The 1,582-page proposal, which was released late Monday and is expected to come up for a vote Wednesday, includes $1.35 billion for the SEC, which is $29 million more than the agency's fiscal year 2013 budget but $324 million below the Obama administration's budget request. That request included funding that would have allowed the SEC's Office of Compliance Inspections and Examinations to hire 250 additional advisor examiners.
Neil Simon, vice president for government relations at the Investment Adviser Association in Washington, says that IAA is "disappointed" that the budget allotted to the SEC falls short in providing the agency with the additional resources to add staff "so that it can increase its oversight of investment advisory firms."
SEC spokesman John Nester told ThinkAdvisor that the proposed funding level "falls short of what we need to fulfill our responsibilities to investors and our markets. It will limit our ability to bolster our enforcement and examinations programs, implement our new duties regarding derivatives, private fund advisors and municipal advisors, and invest in critical technology for market oversight and law enforcement."

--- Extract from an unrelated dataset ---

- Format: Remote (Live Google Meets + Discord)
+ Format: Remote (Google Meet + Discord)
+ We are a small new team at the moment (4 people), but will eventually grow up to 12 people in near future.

IAA's Simon said the shortfall in funding "makes it all the more important that Congress allow the SEC to supplement its resources through user fees, as provided by the Investment Adviser Examination Improvement Act," H.R. 1627, which is sponsored by Reps. Maxine Waters, D-Calif and John Delaney, D-Md.
IAA along with AARP, the Consumer Federation of America, the Certified Financial Planner Board of Standards, the Financial Planning Association, the National Association of Personal Financial Advisors and the North American Securities Administrators Association released a joint statement after the appropriations bill was released encouraging Congress to take up H.R. 1627 "to ensure effective oversight of the investment advisory profession by the SEC."

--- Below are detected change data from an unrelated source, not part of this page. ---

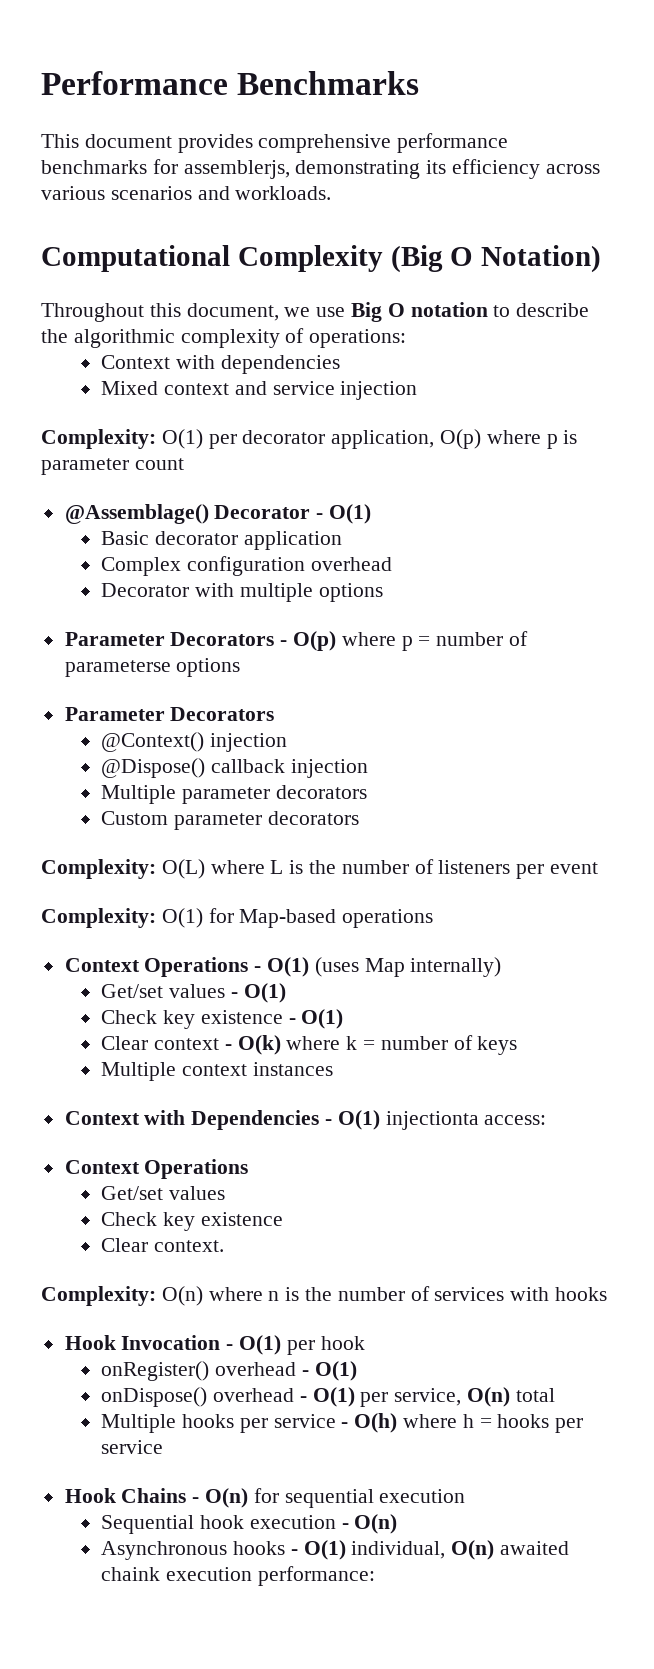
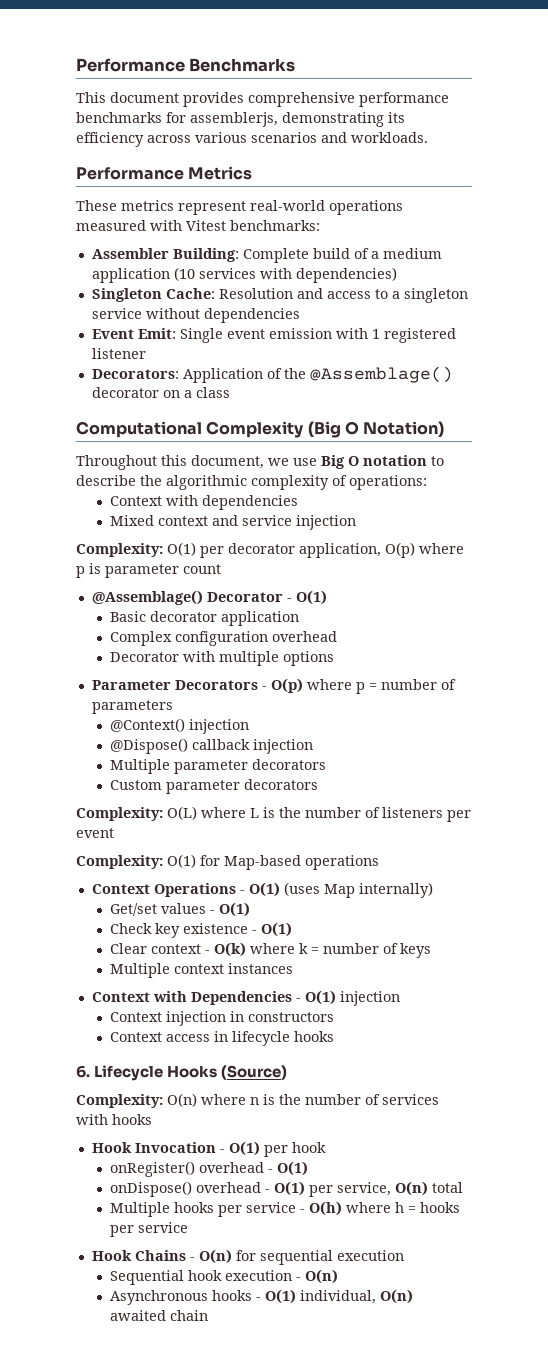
+ Performance Metrics
+ These metrics represent real-world operations measured with Vitest benchmarks:
+ Assembler Building: Complete build of a medium application (10 services with dependencies)
+ Singleton Cache: Resolution and access to a singleton service without dependencies
+ Event Emit: Single event emission with 1 registered listener
+ Decorators: Application of the @Assemblage() decorator on a class
- Parameter Decorators - O(p) where p = number of parameterse options
- Parameter Decorators
+ Parameter Decorators - O(p) where p = number of parameters
- Context with Dependencies - O(1) injectionta access:
- Context Operations
- Get/set values
- Check key existence
- Clear context.
+ Context with Dependencies - O(1) injection
+ Context injection in constructors
+ Context access in lifecycle hooks
+ 6. Lifecycle Hooks (Source)
- Asynchronous hooks - O(1) individual, O(n) awaited chaink execution performance:
+ Asynchronous hooks - O(1) individual, O(n) awaited chain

Waters said in a statement that the bill "fails" to give Wall Street cops like the SEC adequate funding "to ensure that the financial services industry adheres to the rules of the road." The bill, she said, "provides the already underfunded SEC with level funding, but attaches onerous strings to those resources."
Indeed, Duane Thompson, senior policy analyst at fi360, agrees that the SEC's budget under the appropriations bill "will mean very few new hires for the agency's examination program of investment advisors." In particular, Thompson notes, "the House bill would strip $44 million of the new budget from other operation areas to increase resources for economic analysis of future SEC rulemakings." While "that doesn't mean the SEC will not try and leverage its resources to ramp up the inspection cycle of SEC-registered advisors … at the end of the day the SEC will need more boots on the ground to increase its inspection cycle."